A 2003 heat wave took 15,000 lives in France and 3,000 in Italy as temperatures soared over 100 degrees Fahrenheit, but if greenhouse gases continue to build up in the atmosphere at their present rate, temperature rises could dwarf those in Europe during that summer.
“Rare events today, like the 2003 heat wave in Europe, become much more common as greenhouse gas concentrations increase,” said study team leader Noah Diffenbaugh of Purdue University in Indiana.
In a simulation using emissions scenarios from the Intergovernmental Panel on Climate Change, sweltering temperatures “become the norm and the extreme events of the future are unprecedented in their severity,” he added.
The analysis, funded by the National Science Foundation and others, indicated that daily temperatures currently found in Europe’s hottest two weeks of the summer will become the normal temperatures for the coldest two weeks. In Paris, for examples, the temperatures during the 2003 heat wave are exceeded more than two dozen times every year in the study’s projections of the future.

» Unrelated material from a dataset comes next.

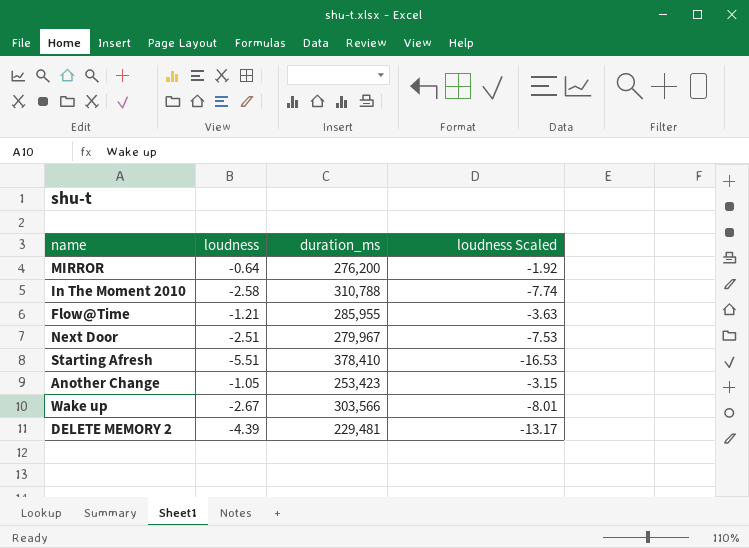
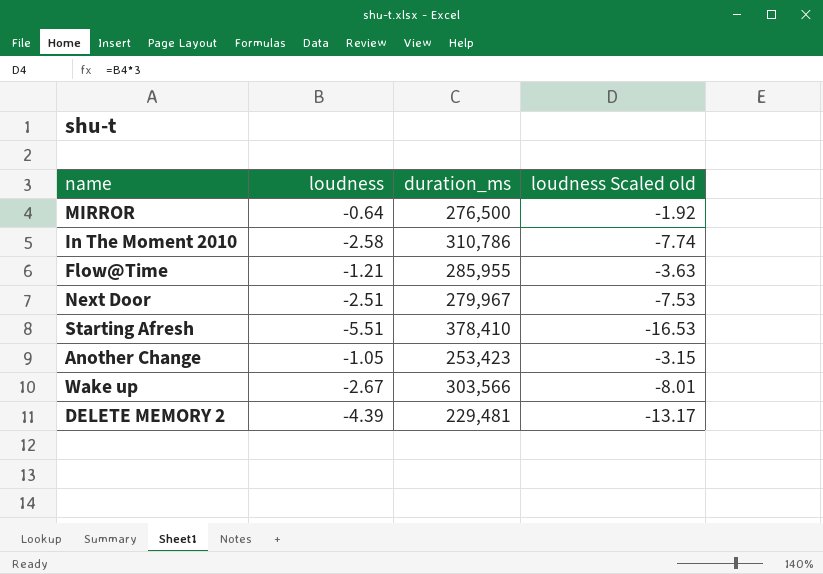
column name: loudness Scaled -> loudness Scaled old
MIRROR | duration_ms: 276,200 -> 276,500
In The Moment 2010 | duration_ms: 310,788 -> 310,786

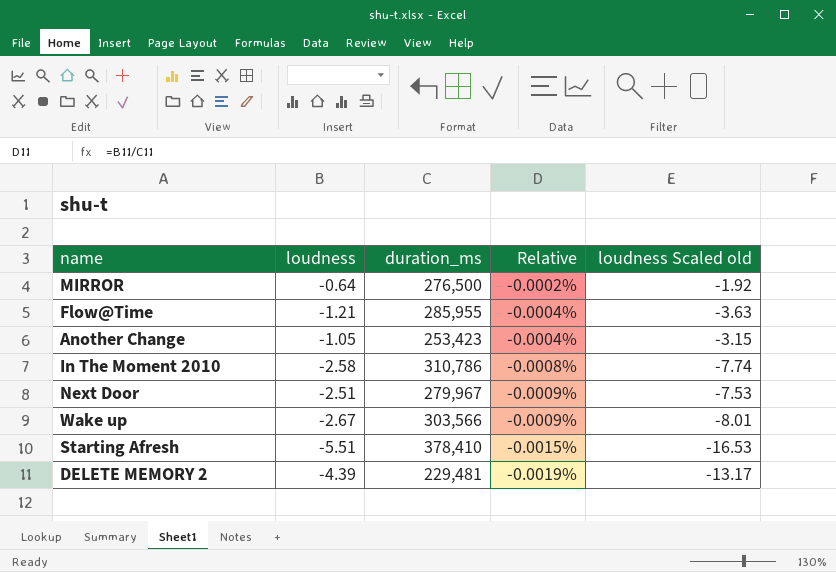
row order: none -> Relative descending
column Relative | formula: none -> [loudness] / [duration_ms]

Reduced precipitation could make the Mediterranean’s hottest days even hotter: as the land surface warms, it gets drier, and dry soil means less moisture in the area in general and less cooling from the evaporation of water.
The study is detailed in the June 15 issue of the journal Geophysical Research Letters.
Even in simulations where emissions of greenhouse gases are tempered, Europe ends up roasting.
“We see negative effects even with reduced emissions,” Diffenbaugh said.